On Sept. 28, Commercial Court Justice Adrian Jack rejected the speaker’s argument that the withdrawn injunction request was covered by Premier Andrew Fahie’s May 28 contract with Silk Legal for the law firm to represent the members of the House of Assembly in the Commission of Inquiry.

He ordered him to pay both the attorney general’s costs of $6,084 and the defendants’ costs of $115,348.50, an increase over the figure named in another hearing last month. In a previous “judgment of costs” issued Sept. 13, Mr. Jack rejected various arguments from Mr. Willock’s attorneys over the costs. He also noted that he had previously asked Mr. Willock to file an affidavit explaining the funding arrangements for his actions against the COI attorneys.

In the affidavit, which was quoted in the Sept. 13 judgment,  Mr. Willock claimed that it was not his responsibility to pay the costs and that government had agreed to pay them. The judge, however, wasn’t satisfied by the response, and he asked Mr. Willock’s legal team to file a second affidavit containing more information: who in government had made the agreement to pay; whether it was authorised by the Ministry of Finance; whether it was legally binding; and whether it covered the defendants’ costs as well as its own.

Mr. Willock’s second affidavit, which was included in last week’s judgment, pointed to Mr. Fahie’s May 28 contract with Silk Legal agreeing that Mr. Willock and other members of the HOA were to be represented by the law firm.

Mr. Willock wrote, “I have asked the clerk, the accounting officer for the House of Assembly, to make the formal request [for the payment] to the
Ministry of Finance, in keeping with [the] practice and procedure of the Financial Management Act. It is crystal clear that the government of the Virgin Islands will be undertaking any costs associated with my official duties as the speaker.”

However, Mr. Jack disagreed, finding instead that the May 28 contract did not apply to Mr.
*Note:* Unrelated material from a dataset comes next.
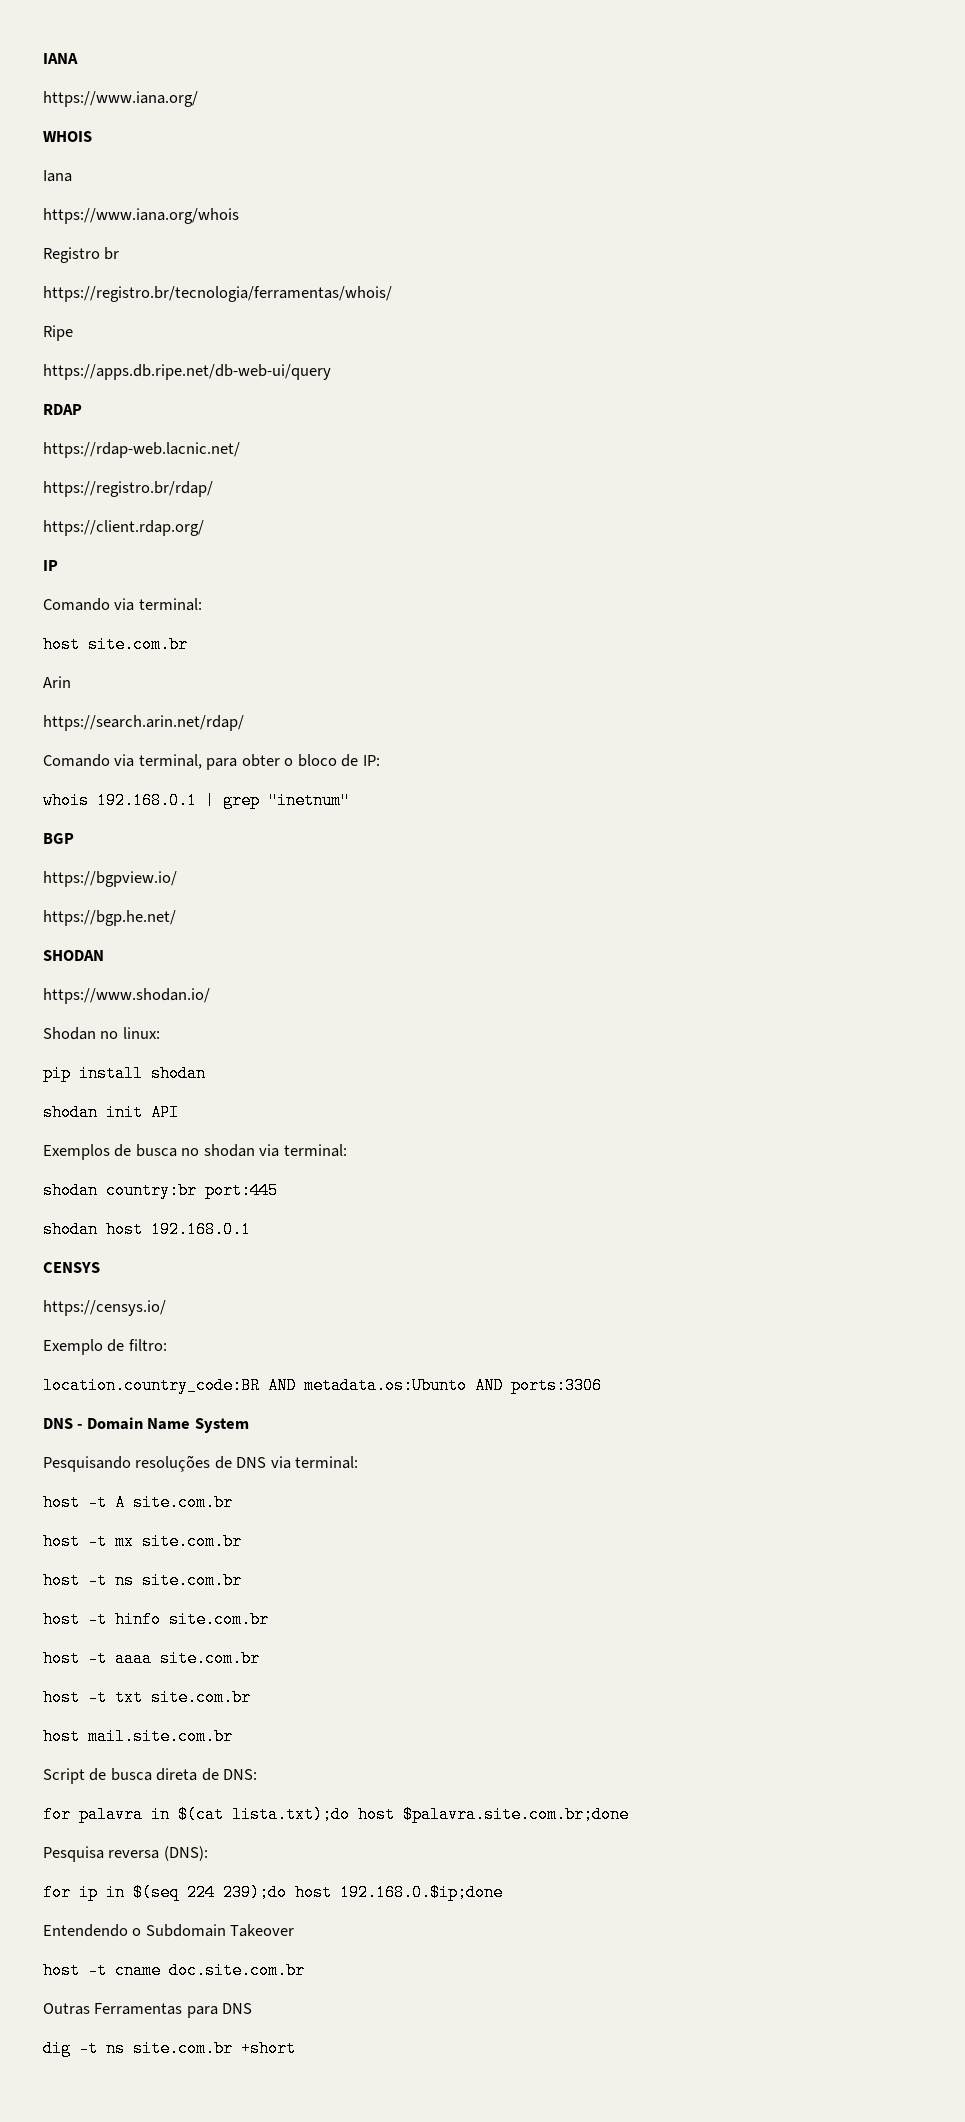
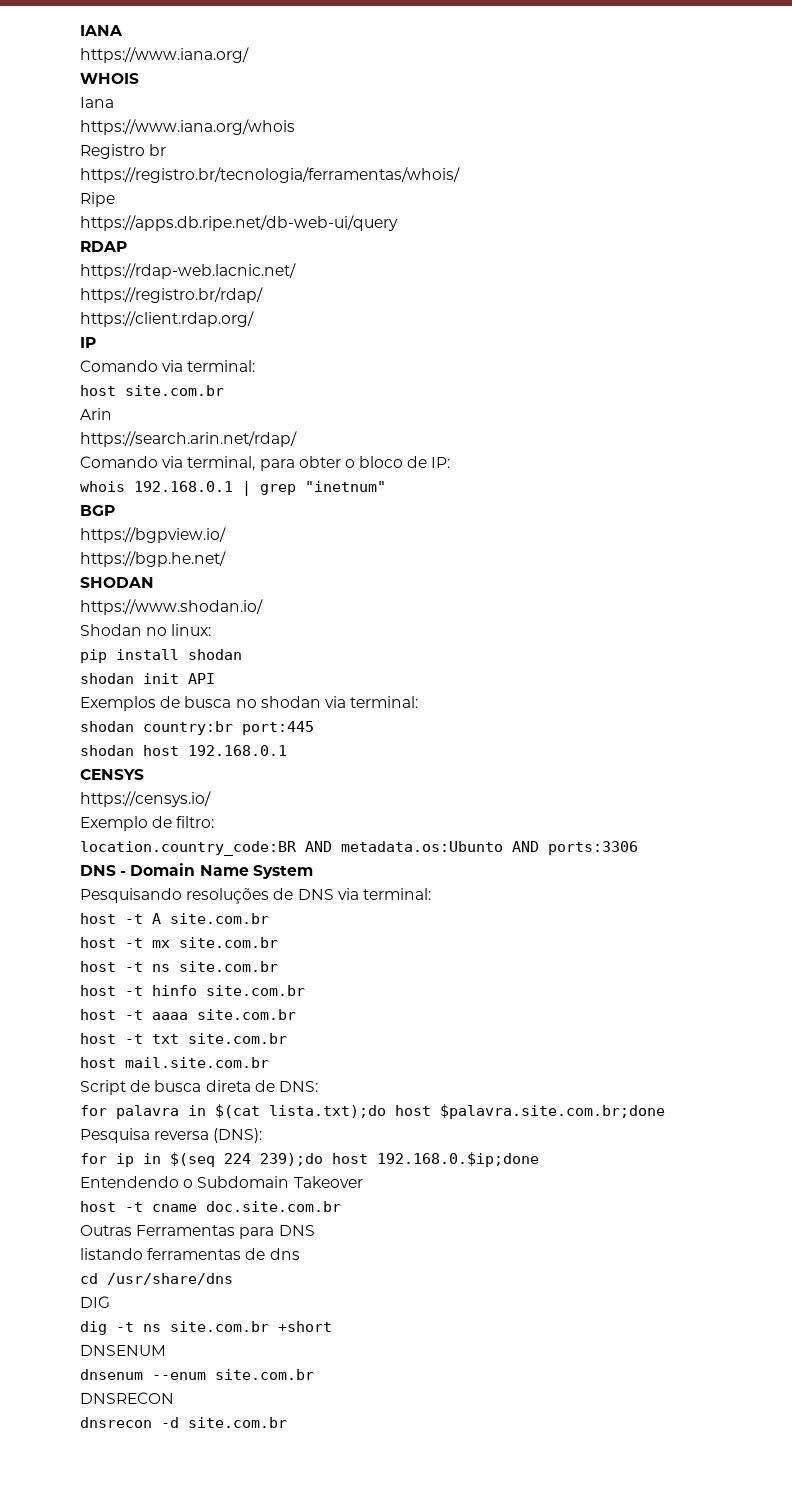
(253, 2008) none -> [80,1248,300,1260] [80,1273,233,1285] [80,1296,110,1308] // listando ferramentas de dns // cd /usr/share/dns // DIG
(296, 2048) none -> [80,1345,166,1356] [80,1369,314,1380] [80,1392,174,1404] [80,1417,287,1428] // DNSENUM // dnsenum --enum site.com.br // DNSRECON // dnsrecon -d site.com.br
Willock’s withdrawn request for an injunction.

That request, the judge stated, “has no connection with members of the House of Assembly at all; it is an action to prevent the three COI lawyers from continuing to act.”

He also noted that the May 28 contract stipulated that Silk Legal’s work must only be “in forms that the honourable attorney general approves and considers necessary.”

However, he wrote, “There is no evidence that Mr. Fahie, or anyone else able to vary the contract, approved any variation on behalf of the government.”

That included the attorney general, he said. Lastly, the judge stated, the May 28 contract made no mention of whether government had agreed to pay the defendants’ court costs in addition to its own.

Background

The controversy began in August after Mr. Willock and Deputy Speaker Neville Smith requested an injunction to prevent the three COI lawyers — COI Counsel Bilal Rawat and solicitors Rhea Harrikissoon and Andrew King — from working in the territory until the conclusion of a court case scheduled to start this month.

The October case had been scheduled after Mr. Willock instructed Silk Legal to file an objection on behalf of himself and Mr. Smith, claiming that because the lawyers weren’t admitted to the VI bar, they had been practising law in the territory in breach of the Legal Profession Act 2015.

Last month, Mr. Willock’s team announced that they had dropped the injunction request.

“The attorney general failed to give our client the authority to proceed; thus we had no alternative but to withdraw,” Silk Legal attorney Richard Rowe told the Beacon at the time.

Mr. Willock’s website, Virgin Islands News Online, reported at the time that the speaker planned to take legal action against the attorney general after she failed to respond to his request to support the injunction attempt. The status of the October court case — which is separate from the injunction request — is unclear. It is not listed on
the Eastern Caribbean Supreme Court website’s upcoming schedule.

Silk Legal attorney Daniel Fligelstone-Davies said the case would proceed but that he did not yet know when the next steps would occur.